Point sets with small covering radius are very desirable in theory and practice of global optimization and many branches of numerical mathematics. In particular, the celebrated results of A.G.Sukharev imply that any n-point optimal covering design \(X_n^*\) provides the following: (a) min-max n-point global optimization method in the set of all adaptive n-point optimization strategies, see [20] and [21, Ch.4,Th.2.1], (b) worst-case n-point multi-objective global optimization method in the set of all adaptive n-point algorithms, see [29], and (c) the n-point min-max optimal quadrature, see [21, Ch.3,Th.1.1]. In all three cases, the class of (objective) functions is the class of Liptshitz functions, and the optimality of the design is independent of the value of the Liptshitz constant. Sukharev’s results on n-point min-max optimal quadrature formulas have been generalized in [10] for functional classes different from the class of Liptshitz functions; see also formula (2.3) in [2].

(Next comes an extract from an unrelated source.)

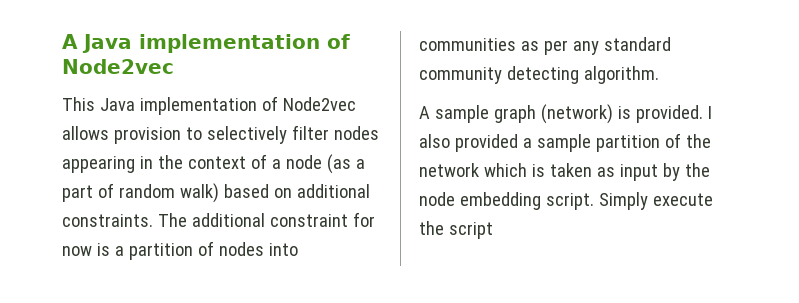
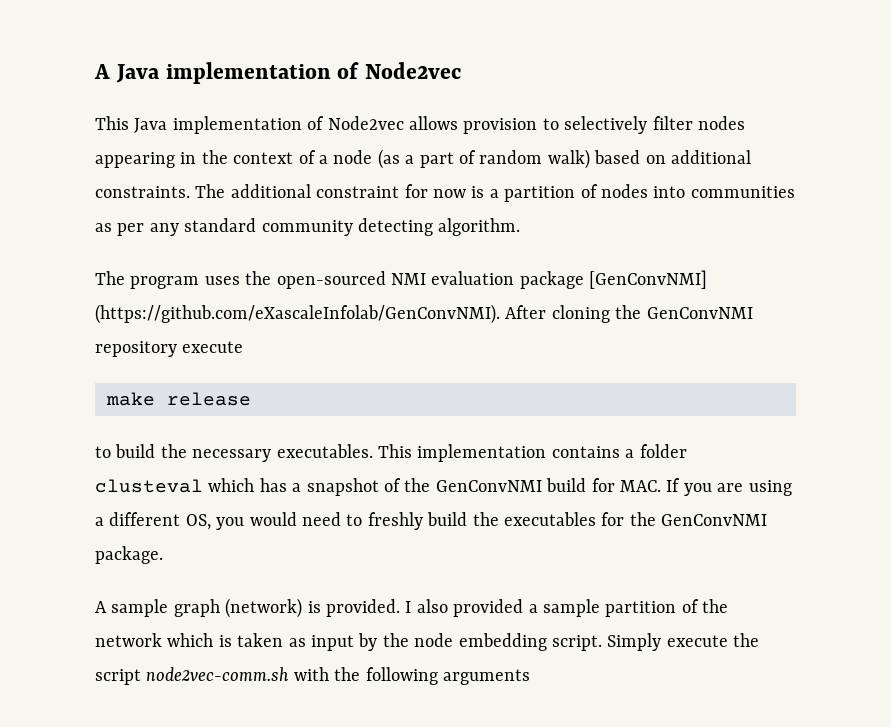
(659, 75) none -> [95,270,708,289] [95,304,753,324] [95,341,244,357] [106,392,251,406] [95,444,687,462] [95,478,792,496] [95,512,768,530] [95,546,163,564] // The program uses the open-sourced NMI evaluation package [GenConvNMI] (https://github.com/eXascaleInfolab/GenConvNMI). After cloning the GenConvNMI repository execute // make release // to build the necessary executables. This implementation contains a folder clusteval which has a snapshot of the GenConvNMI build for MAC. If you are using a different OS, you would need to freshly build the executables for the GenConvNMI package.
(493, 230) none -> [146,667,530,685] node2vec-comm.sh with the following arguments

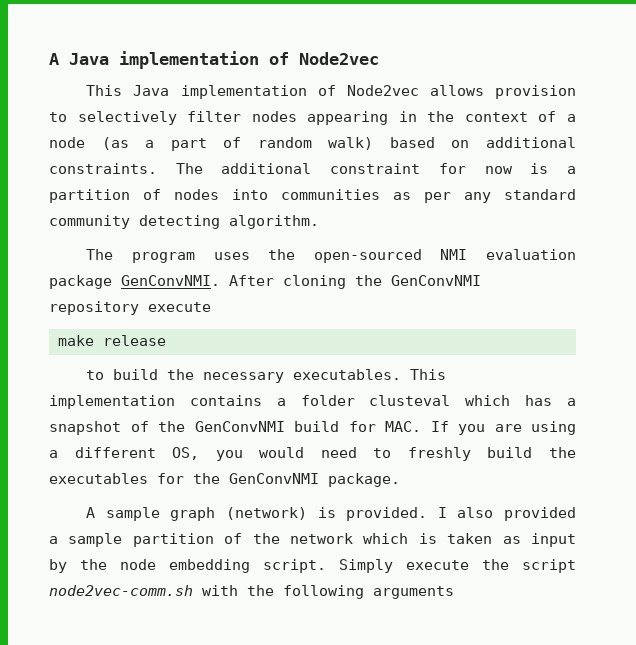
[589,270,708,289] [95,304,500,324] [GenConvNMI] (https://github.com/eXascaleInfolab/GenConvNMI). -> [121,275,220,286] GenConvNMI.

2.2 Convergence of a general GRS algorithm

Consider the general problem of continuous global minimization \(f(x)\!\rightarrow \! {\text {min}}_{x\in {\mathcal {X}}}\). Assume that \(f_*=\inf _{x \in {\mathcal {X}}} f(x)>-\infty \) and \(f(\cdot )\) is continuous at all points \(x \in W (\delta )\) for some \(\delta >0\), where \(W (\delta )\!=\!\left\{ x\in {\mathcal {X}}:f(x)\!-\!f_* \! \leqslant \!\delta \right\} \). That is, we assume that \(f(\cdot )\) is continuous in the neighbourhood of the set \({\mathcal {X}}_*=\left\{ x_* \in {\mathcal {X}}:f(x_* )=f_* \right\} \) of global minimizers of \(f(\cdot )\), which is non-empty but may contain more than one point \(x_*\). To avoid technical difficulties, we assume that there are only a finite number of global minimizers of \(f(\cdot )\); that is, the set \({\mathcal {X}}_*\) is finite.

Consider a general GRS algorithm producing a sequence of random points \(x_1,x_2,\ldots \), where each point \(x_j \in {\mathcal {X}}\) has some probability distribution \(P_j\) (we write this \(x_j \sim P_j\)), where for \(j>1\) the distributions \(P_j\) may depend on the previous points \(x_1,\ldots ,x_{j-1}\) and on the results of the objective function evaluations at these points (the function evaluations may not be noise-free). We say that this algorithm converges if for any \(\delta \!>\!0\), the sequence of points \(x_j\) arrives at the set \(W (\delta )\!=\!\left\{ x\in {\mathcal {X}}:f(x)\!-\!f_* \! \leqslant \!\delta \right\} \) with probability one. If the objective function is evaluated without error then this obviously implies convergence (as \(n \rightarrow \infty \)) of record values \(f_{\textrm{o},j}=\min _{i=1\ldots j} f(x_i)\) to \(f_*\) with probability 1.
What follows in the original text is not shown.